• **PROBLEM DESCRIPTION**
The entries that follow must be given again exactly, with the pictures excluded.

Start of MATERIAL TO PROCESS

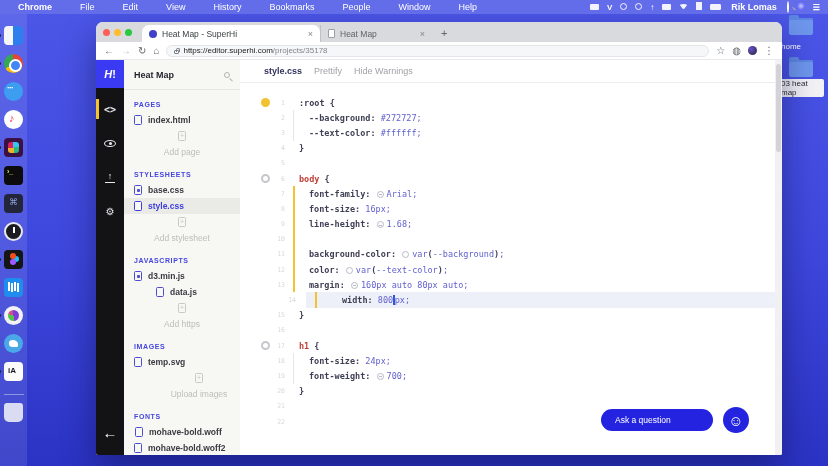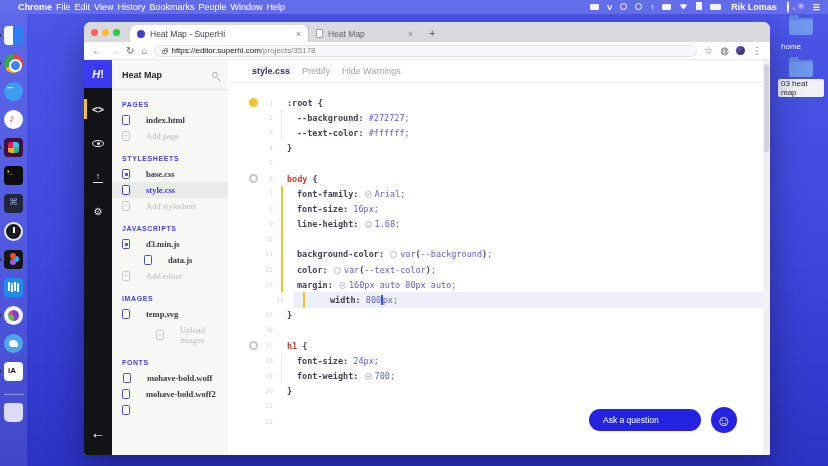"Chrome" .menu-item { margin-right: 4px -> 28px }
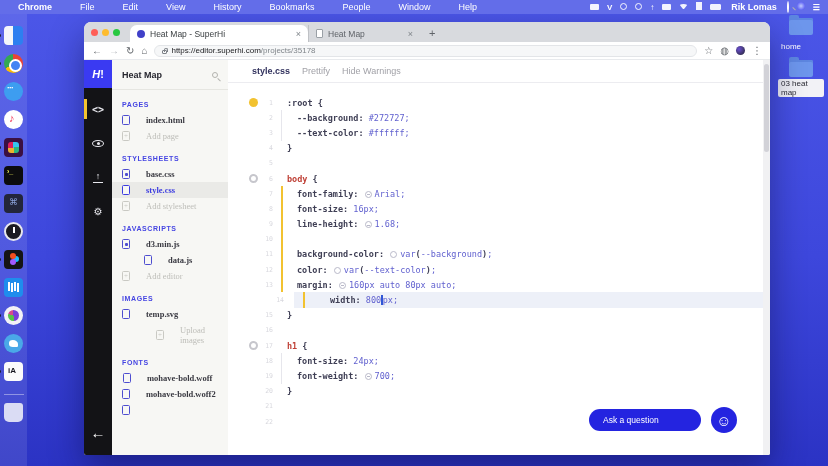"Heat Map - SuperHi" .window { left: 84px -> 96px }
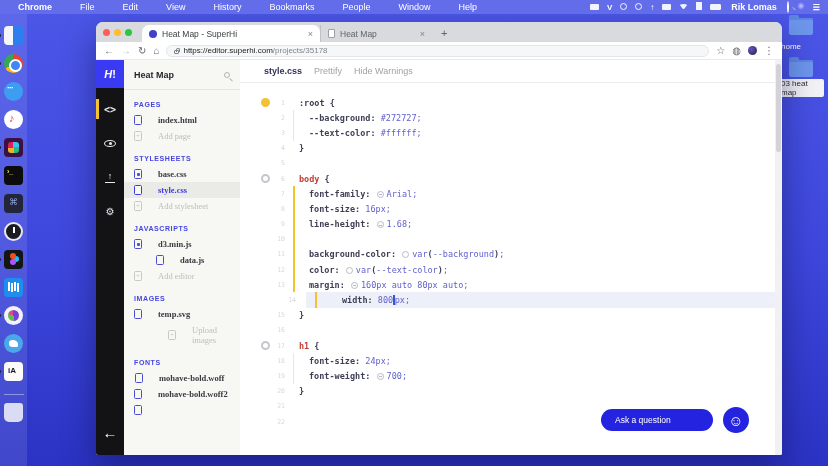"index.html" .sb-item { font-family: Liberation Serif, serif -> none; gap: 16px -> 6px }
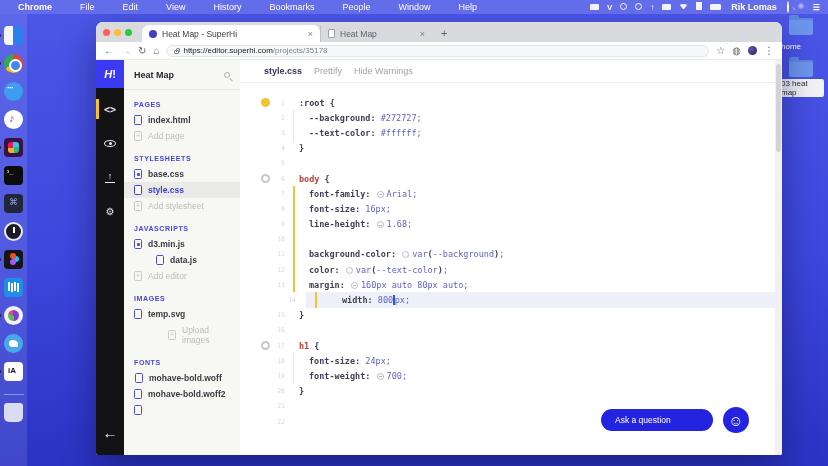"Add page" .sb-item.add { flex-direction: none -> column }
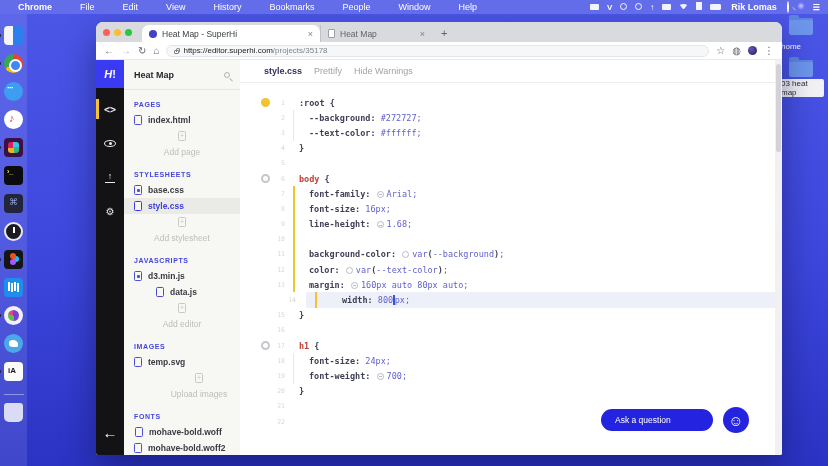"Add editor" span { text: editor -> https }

End of MATERIAL TO PROCESS

• **ANSWER SECTION**
"Chrome" .menu-item { margin-right: 4px -> 28px }
"Heat Map - SuperHi" .window { left: 84px -> 96px }
"index.html" .sb-item { font-family: Liberation Serif, serif -> none; gap: 16px -> 6px }
"Add page" .sb-item.add { flex-direction: none -> column }
"Add editor" span { text: editor -> https }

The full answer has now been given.